[Opening DATA FOR THIS EXERCISE section]

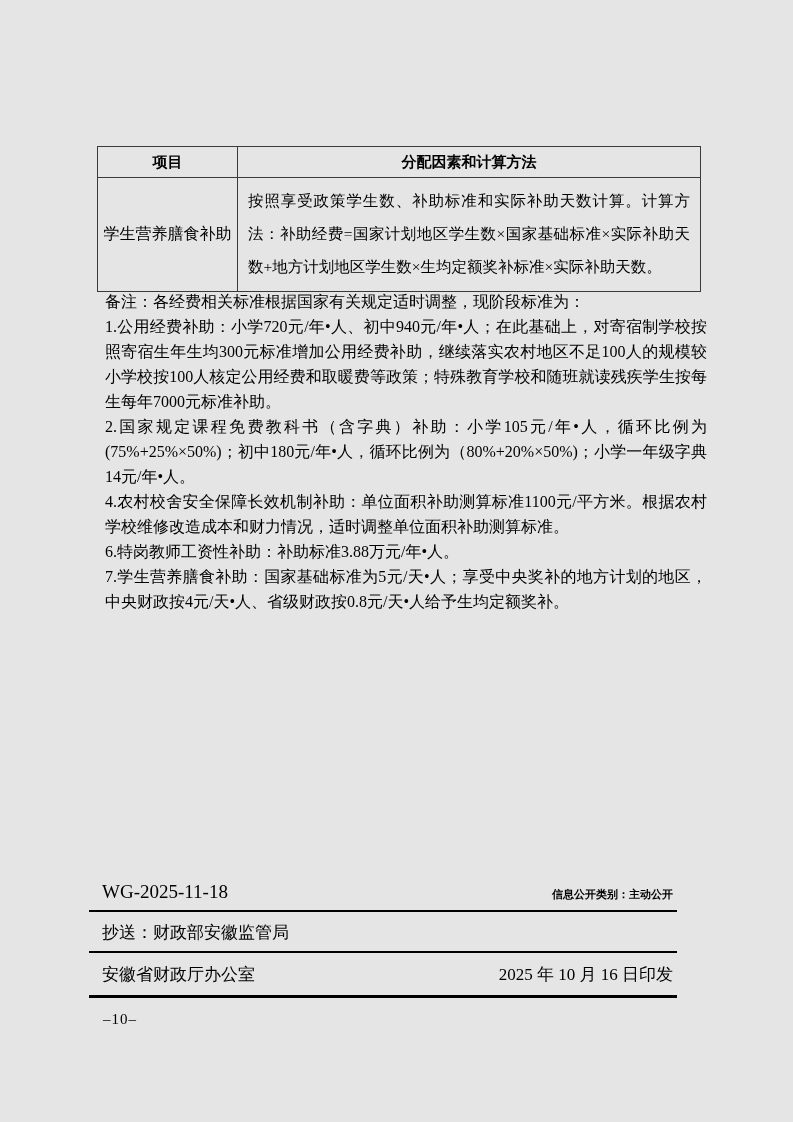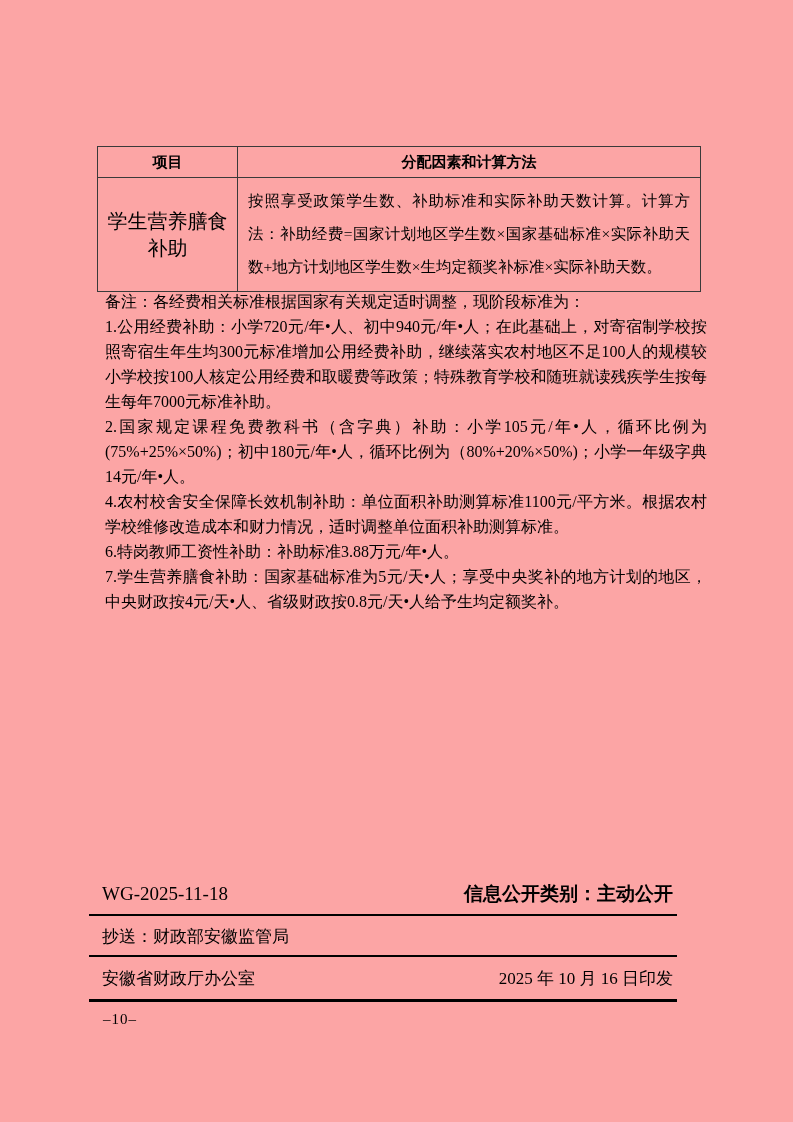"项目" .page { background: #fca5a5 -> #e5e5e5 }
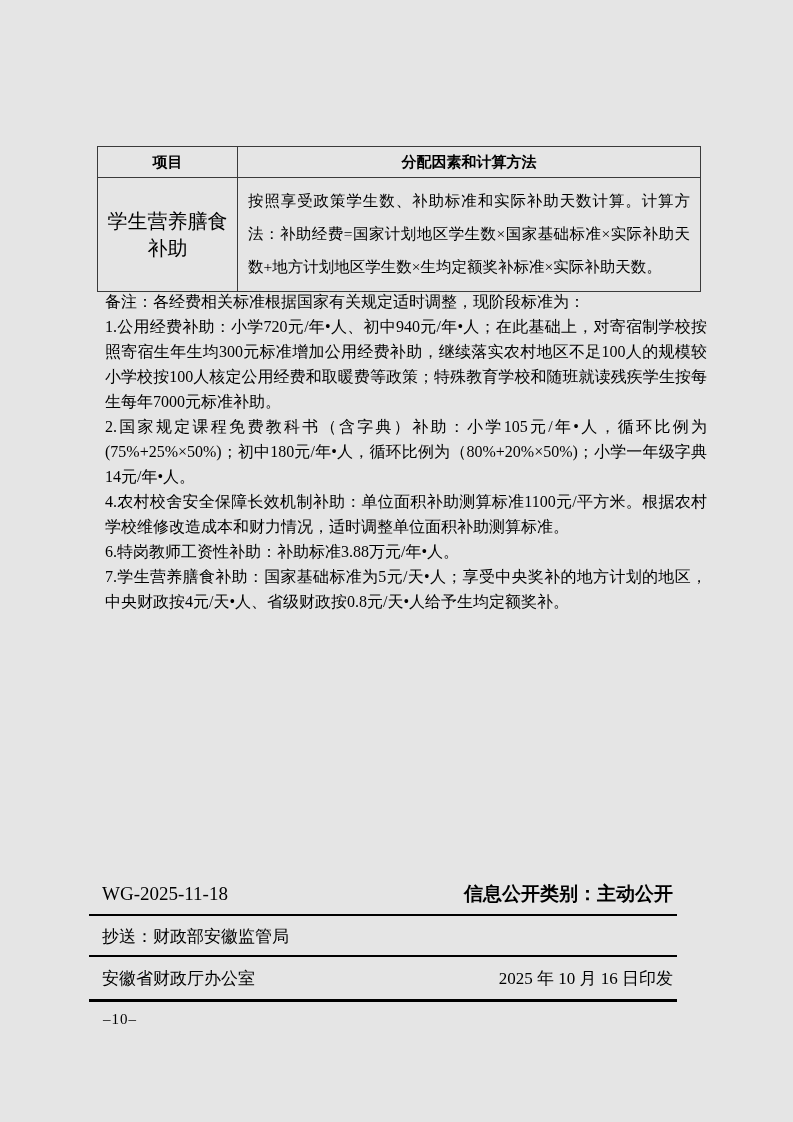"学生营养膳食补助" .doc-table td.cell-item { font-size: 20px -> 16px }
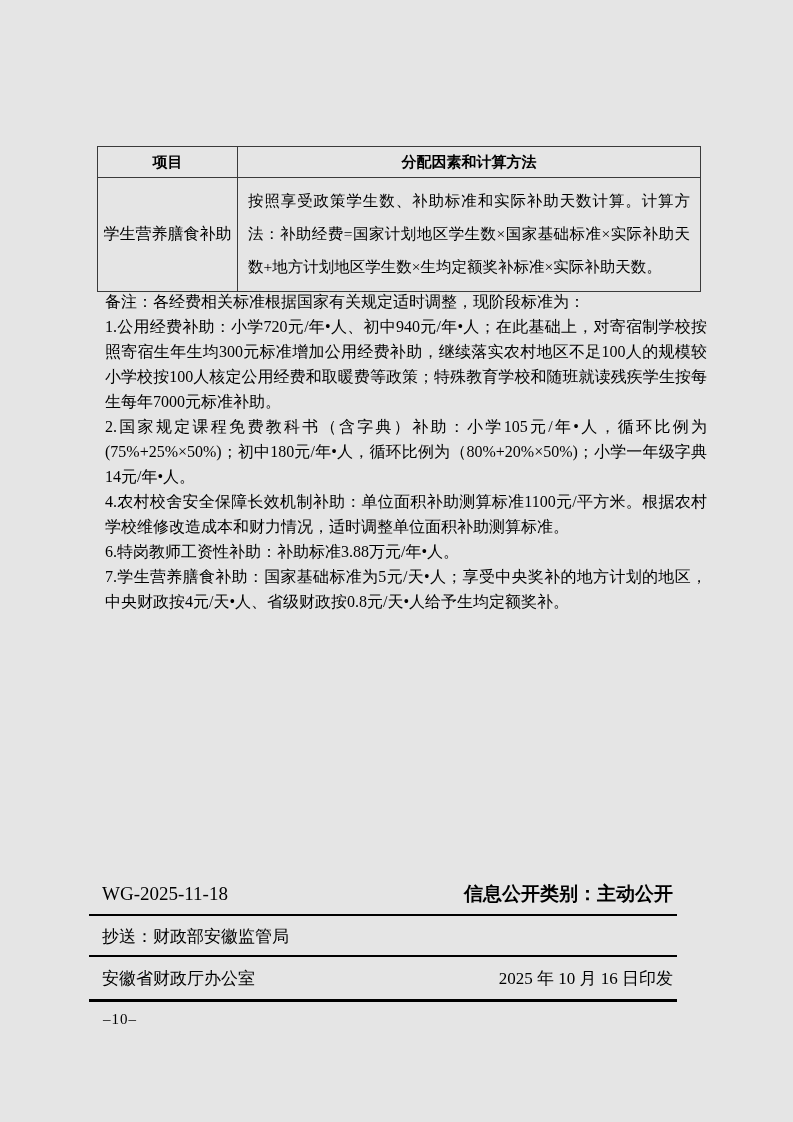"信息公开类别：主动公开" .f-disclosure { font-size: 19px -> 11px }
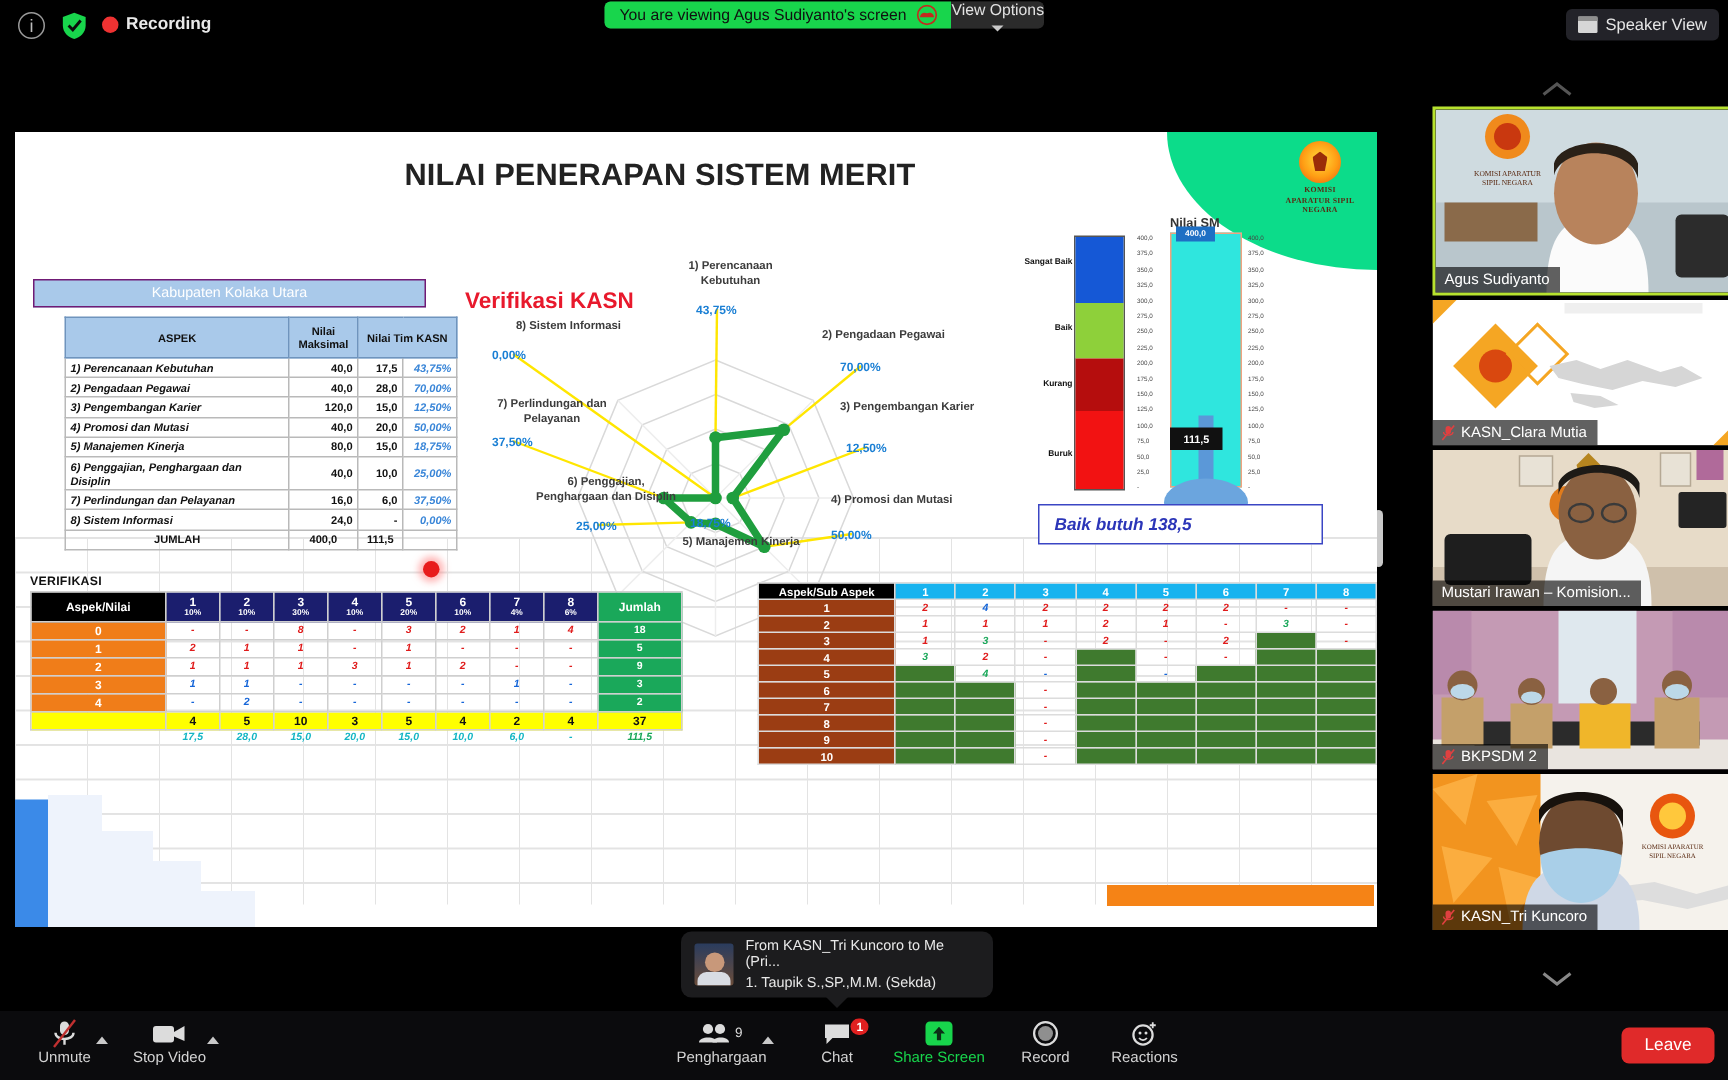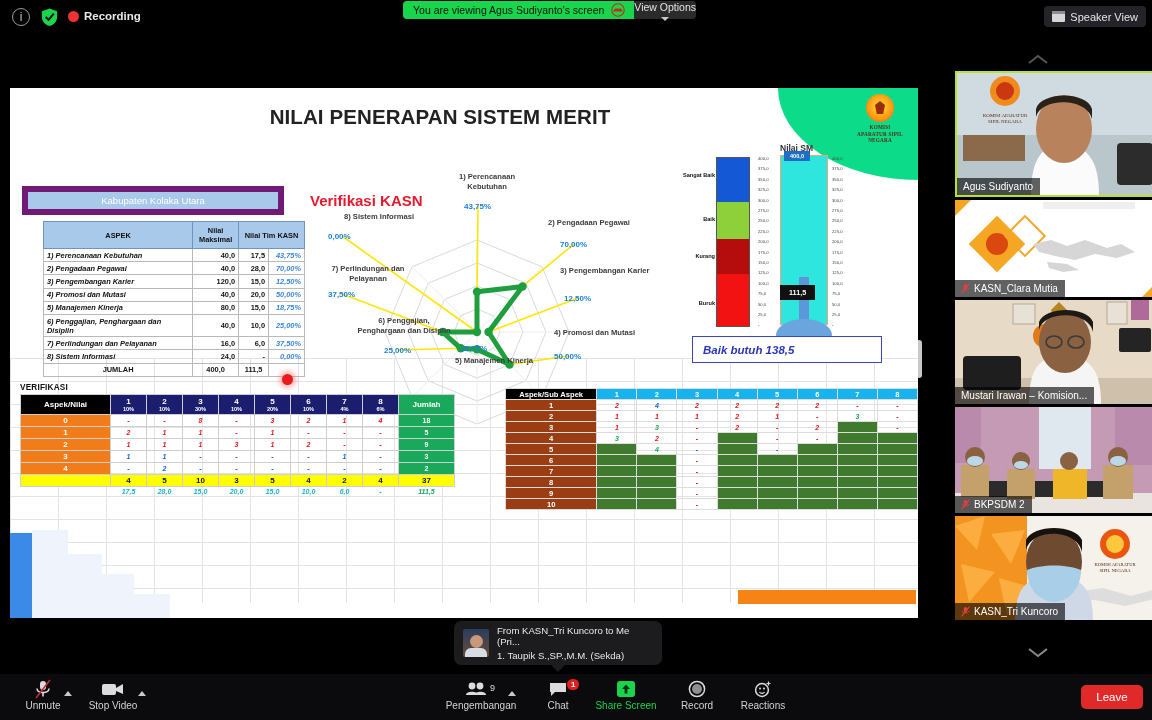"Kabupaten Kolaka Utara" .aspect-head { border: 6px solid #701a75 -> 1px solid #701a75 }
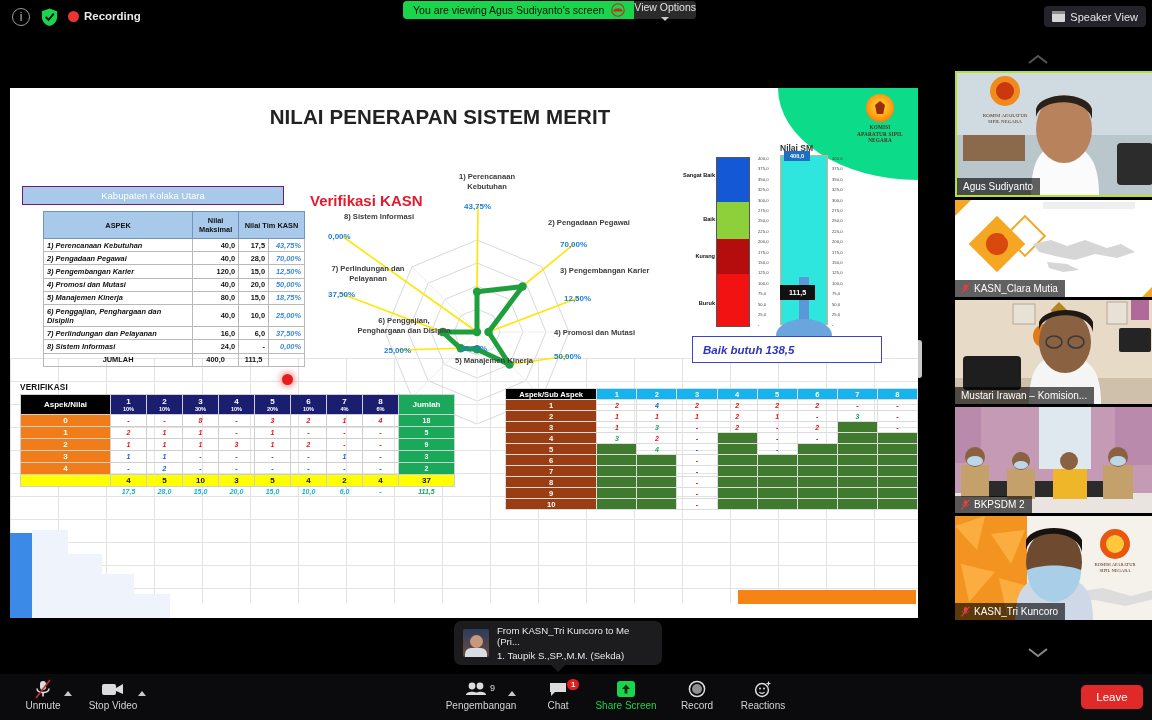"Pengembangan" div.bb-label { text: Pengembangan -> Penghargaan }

[Closing DATA FOR THIS EXERCISE section]

* **EXERCISE REQUIREMENTS**:
Please repeat the data above exactly as it appears, pictures excluded.

* **ANSWER TO THE EXERCISE**:
"项目" .page { background: #fca5a5 -> #e5e5e5 }
"学生营养膳食补助" .doc-table td.cell-item { font-size: 20px -> 16px }
"信息公开类别：主动公开" .f-disclosure { font-size: 19px -> 11px }
"Kabupaten Kolaka Utara" .aspect-head { border: 6px solid #701a75 -> 1px solid #701a75 }
"Pengembangan" div.bb-label { text: Pengembangan -> Penghargaan }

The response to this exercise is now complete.